* About this exercise
What you return should be the lines of the data containing "Traditional", each in full.

START Record extracts

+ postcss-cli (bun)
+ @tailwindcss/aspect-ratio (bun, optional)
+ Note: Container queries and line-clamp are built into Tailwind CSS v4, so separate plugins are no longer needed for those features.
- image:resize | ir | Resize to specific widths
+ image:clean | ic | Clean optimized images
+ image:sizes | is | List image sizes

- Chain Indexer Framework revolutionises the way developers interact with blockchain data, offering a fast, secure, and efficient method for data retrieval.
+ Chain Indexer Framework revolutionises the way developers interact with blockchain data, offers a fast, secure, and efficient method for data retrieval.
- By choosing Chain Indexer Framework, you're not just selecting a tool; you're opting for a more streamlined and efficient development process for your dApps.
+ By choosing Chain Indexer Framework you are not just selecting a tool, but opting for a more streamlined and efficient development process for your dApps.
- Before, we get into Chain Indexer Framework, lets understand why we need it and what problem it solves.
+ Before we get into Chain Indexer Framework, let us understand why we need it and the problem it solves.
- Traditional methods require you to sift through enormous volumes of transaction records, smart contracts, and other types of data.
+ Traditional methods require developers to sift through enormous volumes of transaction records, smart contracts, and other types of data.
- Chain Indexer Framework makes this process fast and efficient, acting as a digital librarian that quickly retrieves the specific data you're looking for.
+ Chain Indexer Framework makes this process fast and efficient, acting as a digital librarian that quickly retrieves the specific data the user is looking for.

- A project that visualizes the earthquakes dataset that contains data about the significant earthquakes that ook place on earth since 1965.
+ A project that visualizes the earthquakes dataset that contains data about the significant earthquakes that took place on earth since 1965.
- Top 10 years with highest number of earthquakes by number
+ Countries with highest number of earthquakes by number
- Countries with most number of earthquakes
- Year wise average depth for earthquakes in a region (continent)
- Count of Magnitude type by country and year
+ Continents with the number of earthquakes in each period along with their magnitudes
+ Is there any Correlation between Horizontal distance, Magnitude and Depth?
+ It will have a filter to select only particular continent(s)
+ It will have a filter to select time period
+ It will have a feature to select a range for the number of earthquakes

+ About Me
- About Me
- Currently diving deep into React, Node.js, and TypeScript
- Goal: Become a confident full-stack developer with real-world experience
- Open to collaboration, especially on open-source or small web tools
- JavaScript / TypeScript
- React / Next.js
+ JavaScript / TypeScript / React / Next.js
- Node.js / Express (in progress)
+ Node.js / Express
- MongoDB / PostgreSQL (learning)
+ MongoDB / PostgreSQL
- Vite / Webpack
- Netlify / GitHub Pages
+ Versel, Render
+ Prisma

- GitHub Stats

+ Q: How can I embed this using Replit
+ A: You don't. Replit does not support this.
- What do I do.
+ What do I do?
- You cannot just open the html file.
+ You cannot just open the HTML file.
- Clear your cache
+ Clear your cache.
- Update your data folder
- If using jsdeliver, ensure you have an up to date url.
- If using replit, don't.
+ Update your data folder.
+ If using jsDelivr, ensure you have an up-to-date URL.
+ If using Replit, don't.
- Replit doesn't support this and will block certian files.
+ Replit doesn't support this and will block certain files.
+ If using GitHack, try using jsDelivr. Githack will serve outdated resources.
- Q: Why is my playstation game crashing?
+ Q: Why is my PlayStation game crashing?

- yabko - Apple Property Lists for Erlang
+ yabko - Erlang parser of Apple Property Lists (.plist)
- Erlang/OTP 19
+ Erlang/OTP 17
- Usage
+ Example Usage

END Record extracts

* Answer space
- Traditional methods require you to sift through enormous volumes of transaction records, smart contracts, and other types of data.
+ Traditional methods require developers to sift through enormous volumes of transaction records, smart contracts, and other types of data.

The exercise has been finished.